The CF-Miner has a simpler cedent structure than the other procedures. The logic configuration step has a single tab — Condition (Filter) — plus a dedicated Target Attribute selector at the top.
Target Attribute
Select the categorical column whose histogram you want to analyse. This is the attribute whose distribution will be examined across different conditions. For example, selecting Severity will tell the miner to look for conditions under which the distribution of Fatal, Serious, and Slight accidents shifts.
Condition (Filter)
The condition defines the search space — the combinations of attribute values the miner will explore to find interesting histograms. Configure it the same way as any other cedent:
- Cedent Type — toggle between
Conjunction(AND) orDisjunction(OR) using the Switch Type button - Cedent Length (Min / Max) — controls how many attributes can be combined in a single condition
For each attribute added:
| Field | Description |
|---|---|
| Column | Select an attribute from the dataset |
| Type | How the attribute's values are grouped — see Literal Types below |
| Min / Max | The minimum and maximum number of values to combine for this attribute |
Use + Add Attribute to add more columns, and the ✕ button to remove one.
Literal Types
| Type | Description |
|---|---|
subset | Any subset of the attribute's categories (unordered) |
seq | Sequences of consecutive ordered values |
lcut | Left cut — takes values from the left end of the ordered range |
rcut | Right cut — takes values from the right end of the ordered range |
Click Next Step to proceed to quantifier setup.
Step 3 — Quantifiers

CF-Miner quantifiers are based on the shape and size of the discovered histograms rather than confidence or probability. Only rules meeting all specified conditions are returned.
Base
| Quantifier | Description |
|---|---|
| Base | Minimum number of records satisfying the condition |
| Relative Base | Minimum base as a fraction of the total dataset size |
Histogram Steps
These quantifiers describe how the histogram values change across the target attribute's ordered categories:
| Quantifier | Description |
|---|---|
| Steps Up | Minimum number of consecutive increases between adjacent category counts |
| Steps Down | Minimum number of consecutive decreases between adjacent category counts |
| Any Steps Up | Minimum total number of increases anywhere in the histogram |
| Any Steps Down | Minimum total number of decreases anywhere in the histogram |
Extremes
These quantifiers constrain the absolute or relative size of the histogram's highest and lowest category counts:
| Quantifier | Description |
|---|---|
| Max Value | Minimum absolute value of the largest category count |
| Min Value | Minimum absolute value of the smallest category count |
| Rel Max | Minimum relative share of the largest category (out of total) |
| Rel Min | Minimum relative share of the smallest category (out of total) |
| Rel Max Upper | Maximum relative share of the largest category — sets an upper bound |
| Rel Min Upper | Maximum relative share of the smallest category — sets an upper bound |
Upper bound variants (Rel Max Upper, Rel Min Upper) use a less than or equal condition instead of the usual greater than or equal. They are useful when you want to find histograms where values are relatively balanced — for example, constraining both the max and min to be close to average.

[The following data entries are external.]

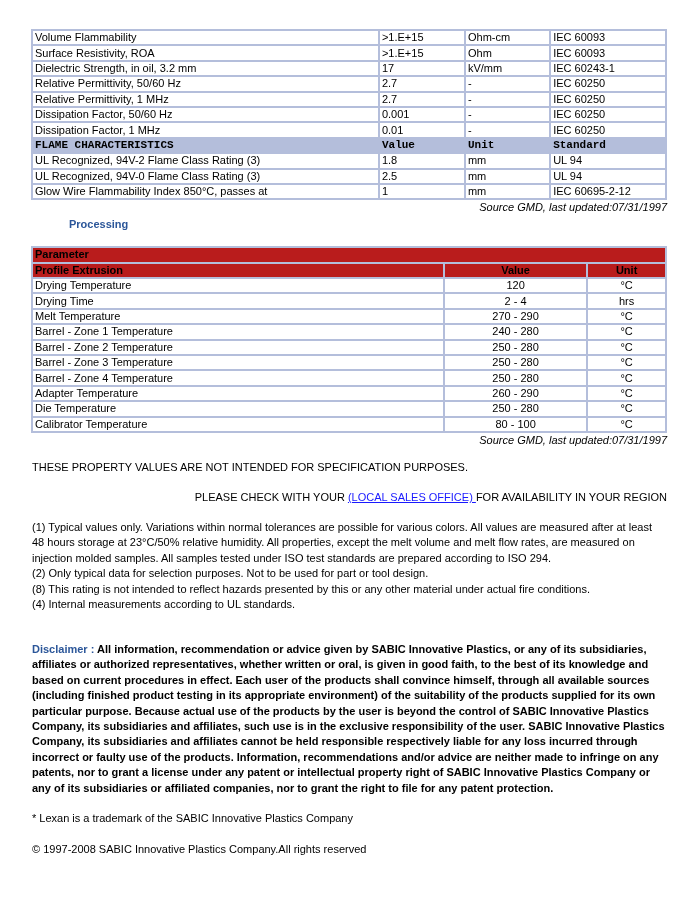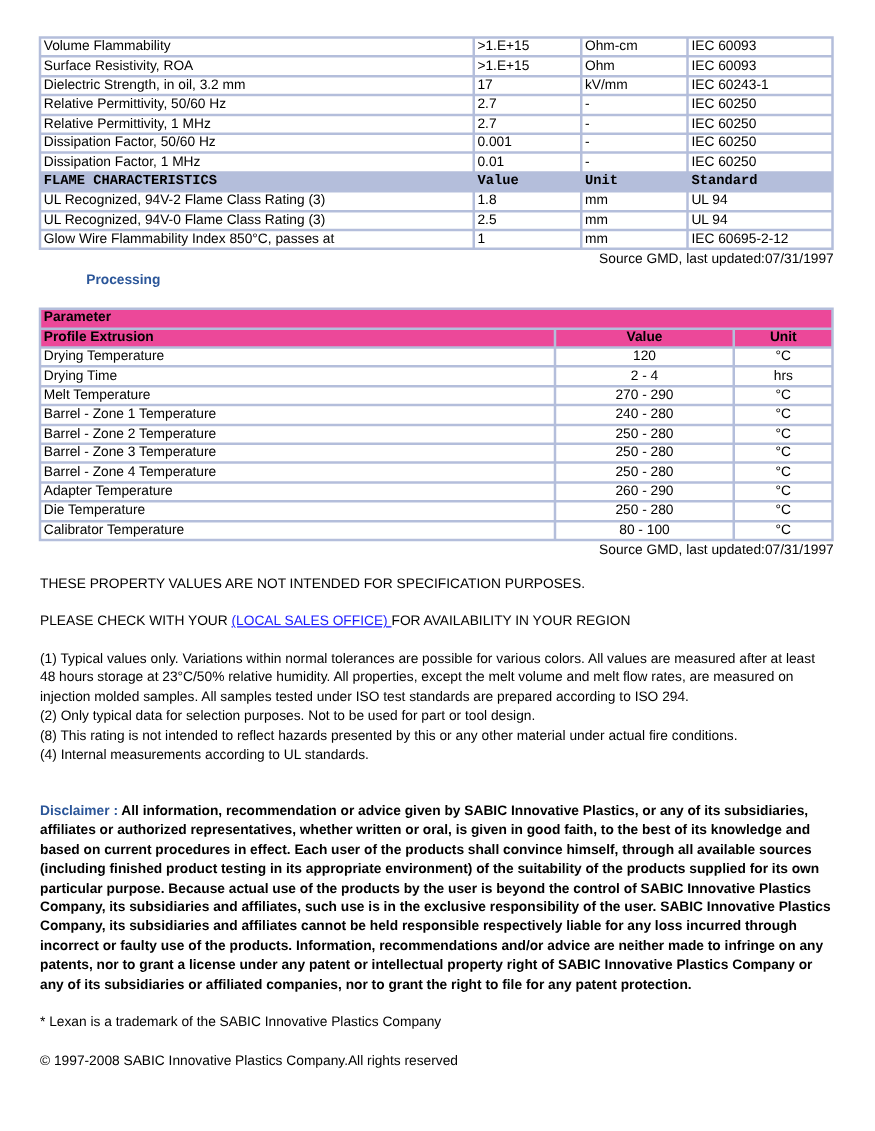--- a/index.html
+++ b/index.html
@@ -9,7 +9,7 @@
   table.grid td { background: #ffffff; font-size: 11px; height: 13.4px; padding: 0 2px; line-height: 13px; white-space: nowrap; }
   table.grid td.c { }
   table.grid tr.hdr td { background: #b4bedb; font-weight: bold; font-size: 11px; font-family: Liberation Mono, monospace; }
-  .src { text-align: right; font-size: 11px; margin-top: 1px; height: 14px; }
+  .src { text-align: right; font-size: 11px; margin-top: 1px; height: 14px; font-style: italic; }
   .section-title { color: #2b5699; font-weight: bold; font-size: 11px; margin-top: 3px; height: 14px; padding-left: 37px; }
   table.proc { border-collapse: separate; border-spacing: 2px; background: #b4bedb; width: 636px; margin-left: -1px; margin-top: 14px; }
   table.proc td { background: #fff; font-size: 11px; height: 13.4px; line-height: 13px; padding: 0 2px; white-space: nowrap; }

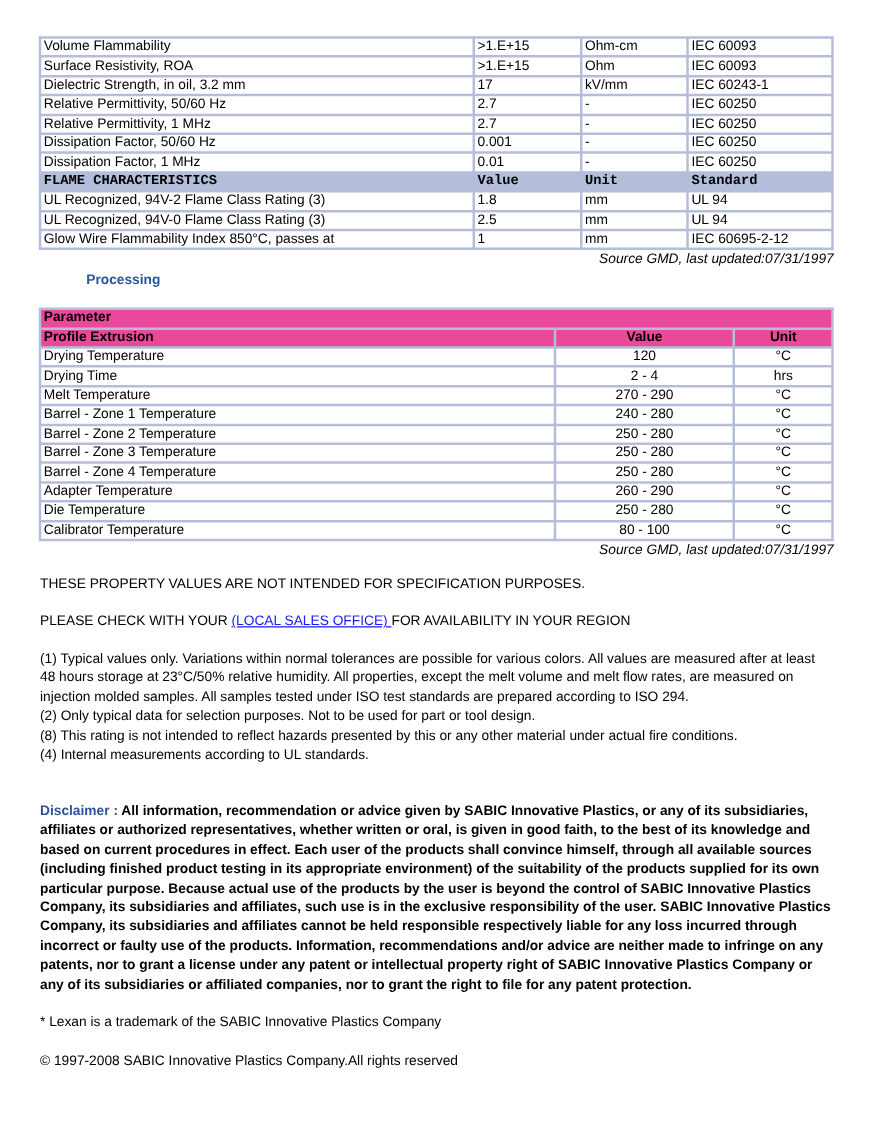--- a/index.html
+++ b/index.html
@@ -14,7 +14,7 @@
   table.proc { border-collapse: separate; border-spacing: 2px; background: #b4bedb; width: 636px; margin-left: -1px; margin-top: 14px; }
   table.proc td { background: #fff; font-size: 11px; height: 13.4px; line-height: 13px; padding: 0 2px; white-space: nowrap; }
   table.proc td.c { text-align: center; }
-  table.proc tr.hdr td { background: #ec4899; font-weight: bold; }
+  table.proc tr.hdr td { background: #b91c1c; font-weight: bold; }
   p.note { font-size: 11px; margin: 0; line-height: 15.5px; }
   a.lnk { color: #1a1aff; text-decoration: underline; }
   .disc { font-size: 11px; line-height: 15.4px; font-weight: bold; margin: 0; }

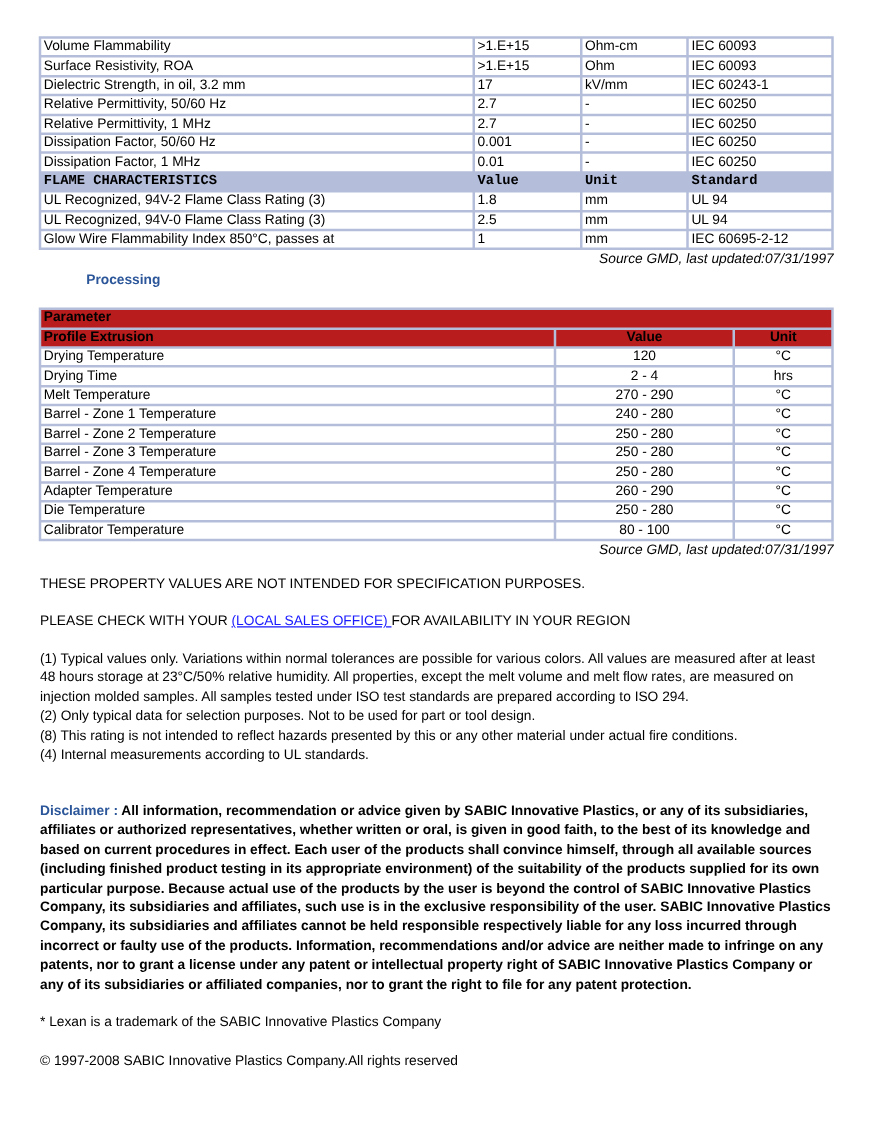--- a/index.html
+++ b/index.html
@@ -179,7 +179,7 @@
   <div class="src">Source GMD, last updated:07/31/1997</div>
 
   <p class="note" style="margin-top:12px;">THESE PROPERTY VALUES ARE NOT INTENDED FOR SPECIFICATION PURPOSES.</p>
-  <p class="note" style="margin-top:15px;"><span>PLEASE CHECK WITH YOUR </span><a class="lnk" href="#">(LOCAL SALES OFFICE) </a><span>FOR AVAILABILITY IN YOUR REGION</span></p>
+  <p class="note" style="margin-top:15px;text-align:right;"><span>PLEASE CHECK WITH YOUR </span><a class="lnk" href="#">(LOCAL SALES OFFICE) </a><span>FOR AVAILABILITY IN YOUR REGION</span></p>
 
   <div style="margin-top:14px;">
     <p class="note">(1) Typical values only. Variations within normal tolerances are possible for various colors. All values are measured after at least 48 hours storage at 23°C/50% relative humidity. All properties, except the melt volume and melt flow rates, are measured on injection molded samples. All samples tested under ISO test standards are prepared according to ISO 294.</p>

Leave any field empty (Not set) to skip that threshold.
Submitting the Task
At the bottom of the quantifiers step, two actions are available:
- Save Task — saves the task configuration for later execution
- Run Task — saves the task and immediately dispatches it to the execution pipeline
A common starting configuration is to set Base (to ensure conditions are backed by enough records) and Steps Down or Steps Up (to filter for conditions where the histogram actually changes shape in the direction you're interested in).